> _Assignment_
Once the line containing "This means driving" has been printed, stop; print every line before it exactly, starting at the top of the material below.

● ● ● ● ● ● ●

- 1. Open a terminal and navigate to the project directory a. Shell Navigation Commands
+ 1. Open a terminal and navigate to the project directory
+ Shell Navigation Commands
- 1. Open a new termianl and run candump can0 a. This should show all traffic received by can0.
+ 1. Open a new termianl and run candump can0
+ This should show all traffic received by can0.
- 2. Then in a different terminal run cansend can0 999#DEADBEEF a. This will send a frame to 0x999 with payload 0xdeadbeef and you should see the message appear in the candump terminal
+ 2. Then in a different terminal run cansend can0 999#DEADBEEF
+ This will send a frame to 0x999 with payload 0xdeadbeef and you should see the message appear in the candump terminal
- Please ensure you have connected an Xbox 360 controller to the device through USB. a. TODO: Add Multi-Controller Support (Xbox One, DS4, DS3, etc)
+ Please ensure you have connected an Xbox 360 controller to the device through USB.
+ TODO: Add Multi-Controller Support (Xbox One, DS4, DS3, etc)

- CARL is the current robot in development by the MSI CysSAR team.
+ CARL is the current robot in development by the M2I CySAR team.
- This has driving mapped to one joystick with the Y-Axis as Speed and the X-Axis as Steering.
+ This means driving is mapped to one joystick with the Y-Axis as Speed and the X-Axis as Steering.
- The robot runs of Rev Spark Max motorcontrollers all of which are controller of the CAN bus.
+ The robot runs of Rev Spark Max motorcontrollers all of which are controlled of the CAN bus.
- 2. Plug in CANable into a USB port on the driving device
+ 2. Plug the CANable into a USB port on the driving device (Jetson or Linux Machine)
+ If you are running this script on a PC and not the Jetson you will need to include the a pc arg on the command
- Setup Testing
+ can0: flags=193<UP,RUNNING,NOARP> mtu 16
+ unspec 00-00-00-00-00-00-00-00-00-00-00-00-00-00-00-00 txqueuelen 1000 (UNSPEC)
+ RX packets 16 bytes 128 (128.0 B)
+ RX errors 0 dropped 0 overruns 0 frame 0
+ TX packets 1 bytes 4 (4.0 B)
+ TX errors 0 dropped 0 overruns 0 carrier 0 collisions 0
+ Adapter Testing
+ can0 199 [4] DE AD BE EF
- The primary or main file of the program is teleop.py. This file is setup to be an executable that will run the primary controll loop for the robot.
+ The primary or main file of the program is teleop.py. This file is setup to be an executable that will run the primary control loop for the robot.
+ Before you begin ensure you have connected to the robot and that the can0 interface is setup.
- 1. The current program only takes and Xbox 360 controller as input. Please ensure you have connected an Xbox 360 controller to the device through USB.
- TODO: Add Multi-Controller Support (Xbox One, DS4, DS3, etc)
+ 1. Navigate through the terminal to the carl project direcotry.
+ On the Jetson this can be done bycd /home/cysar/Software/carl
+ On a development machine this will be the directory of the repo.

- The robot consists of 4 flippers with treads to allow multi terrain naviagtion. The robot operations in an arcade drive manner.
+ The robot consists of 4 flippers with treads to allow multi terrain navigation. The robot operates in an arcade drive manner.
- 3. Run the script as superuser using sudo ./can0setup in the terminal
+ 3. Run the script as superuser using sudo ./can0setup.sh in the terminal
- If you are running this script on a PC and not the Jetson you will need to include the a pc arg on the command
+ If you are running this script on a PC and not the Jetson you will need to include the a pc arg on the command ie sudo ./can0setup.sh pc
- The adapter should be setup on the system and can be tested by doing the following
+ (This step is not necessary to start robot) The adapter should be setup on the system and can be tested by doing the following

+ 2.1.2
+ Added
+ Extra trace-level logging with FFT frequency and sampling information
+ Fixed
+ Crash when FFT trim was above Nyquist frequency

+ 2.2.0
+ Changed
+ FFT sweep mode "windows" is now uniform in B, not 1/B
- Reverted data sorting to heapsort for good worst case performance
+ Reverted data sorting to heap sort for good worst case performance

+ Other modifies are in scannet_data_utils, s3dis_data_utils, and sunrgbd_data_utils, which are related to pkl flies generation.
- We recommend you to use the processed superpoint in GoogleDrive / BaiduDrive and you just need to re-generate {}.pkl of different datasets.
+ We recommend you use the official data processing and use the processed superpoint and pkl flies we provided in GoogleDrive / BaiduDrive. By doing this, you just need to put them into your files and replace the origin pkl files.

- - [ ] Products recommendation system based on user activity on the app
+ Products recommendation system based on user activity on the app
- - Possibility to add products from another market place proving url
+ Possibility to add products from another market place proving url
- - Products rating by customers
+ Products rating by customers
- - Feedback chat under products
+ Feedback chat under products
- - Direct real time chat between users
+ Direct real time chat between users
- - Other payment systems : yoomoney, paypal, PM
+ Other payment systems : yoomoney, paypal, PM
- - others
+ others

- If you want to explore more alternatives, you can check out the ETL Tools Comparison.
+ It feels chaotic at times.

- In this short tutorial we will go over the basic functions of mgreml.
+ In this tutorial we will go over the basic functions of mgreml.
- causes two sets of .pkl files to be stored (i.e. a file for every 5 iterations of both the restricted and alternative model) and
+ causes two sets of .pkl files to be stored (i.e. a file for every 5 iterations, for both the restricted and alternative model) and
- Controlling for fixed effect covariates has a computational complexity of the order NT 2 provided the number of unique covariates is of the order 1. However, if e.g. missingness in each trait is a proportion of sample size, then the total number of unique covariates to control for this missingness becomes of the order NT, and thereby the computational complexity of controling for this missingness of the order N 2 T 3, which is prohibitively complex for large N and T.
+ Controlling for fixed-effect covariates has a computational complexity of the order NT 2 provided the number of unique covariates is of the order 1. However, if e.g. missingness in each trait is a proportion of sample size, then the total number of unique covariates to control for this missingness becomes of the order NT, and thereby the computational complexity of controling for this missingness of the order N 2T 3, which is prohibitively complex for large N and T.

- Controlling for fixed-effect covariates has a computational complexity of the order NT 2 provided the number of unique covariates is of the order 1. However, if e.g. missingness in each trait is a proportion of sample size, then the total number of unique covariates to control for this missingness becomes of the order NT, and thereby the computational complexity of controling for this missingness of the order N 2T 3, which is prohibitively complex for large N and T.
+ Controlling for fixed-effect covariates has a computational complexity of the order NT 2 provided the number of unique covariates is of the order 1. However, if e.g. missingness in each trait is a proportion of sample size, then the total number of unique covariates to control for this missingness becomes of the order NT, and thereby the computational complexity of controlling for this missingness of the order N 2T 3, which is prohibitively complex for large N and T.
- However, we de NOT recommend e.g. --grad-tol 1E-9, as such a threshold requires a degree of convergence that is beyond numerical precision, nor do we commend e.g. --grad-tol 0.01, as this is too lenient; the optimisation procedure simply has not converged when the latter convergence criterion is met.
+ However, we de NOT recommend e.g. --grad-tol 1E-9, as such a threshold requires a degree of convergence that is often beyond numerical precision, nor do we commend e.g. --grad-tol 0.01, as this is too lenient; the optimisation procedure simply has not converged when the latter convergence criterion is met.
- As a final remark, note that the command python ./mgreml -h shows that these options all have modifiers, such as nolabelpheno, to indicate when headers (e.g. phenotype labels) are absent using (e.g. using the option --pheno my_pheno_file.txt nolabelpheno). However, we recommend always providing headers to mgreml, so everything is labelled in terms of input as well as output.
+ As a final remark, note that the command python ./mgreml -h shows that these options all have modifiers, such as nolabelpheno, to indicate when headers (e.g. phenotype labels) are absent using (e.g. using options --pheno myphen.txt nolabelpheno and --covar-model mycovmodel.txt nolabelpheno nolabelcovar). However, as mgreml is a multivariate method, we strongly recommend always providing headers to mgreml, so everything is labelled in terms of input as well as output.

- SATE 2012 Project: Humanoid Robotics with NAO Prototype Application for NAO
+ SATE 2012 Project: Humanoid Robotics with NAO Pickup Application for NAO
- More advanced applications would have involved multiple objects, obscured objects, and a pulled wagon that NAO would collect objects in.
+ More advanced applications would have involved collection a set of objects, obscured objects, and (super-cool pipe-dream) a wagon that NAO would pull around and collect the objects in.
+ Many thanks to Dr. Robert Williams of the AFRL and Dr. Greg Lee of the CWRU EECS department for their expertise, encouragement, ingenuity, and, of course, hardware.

● ● ● ● ● ● ●

> _Response area_
- 1. Open a terminal and navigate to the project directory a. Shell Navigation Commands
+ 1. Open a terminal and navigate to the project directory
+ Shell Navigation Commands
- 1. Open a new termianl and run candump can0 a. This should show all traffic received by can0.
+ 1. Open a new termianl and run candump can0
+ This should show all traffic received by can0.
- 2. Then in a different terminal run cansend can0 999#DEADBEEF a. This will send a frame to 0x999 with payload 0xdeadbeef and you should see the message appear in the candump terminal
+ 2. Then in a different terminal run cansend can0 999#DEADBEEF
+ This will send a frame to 0x999 with payload 0xdeadbeef and you should see the message appear in the candump terminal
- Please ensure you have connected an Xbox 360 controller to the device through USB. a. TODO: Add Multi-Controller Support (Xbox One, DS4, DS3, etc)
+ Please ensure you have connected an Xbox 360 controller to the device through USB.
+ TODO: Add Multi-Controller Support (Xbox One, DS4, DS3, etc)

- CARL is the current robot in development by the MSI CysSAR team.
+ CARL is the current robot in development by the M2I CySAR team.
- This has driving mapped to one joystick with the Y-Axis as Speed and the X-Axis as Steering.
+ This means driving is mapped to one joystick with the Y-Axis as Speed and the X-Axis as Steering.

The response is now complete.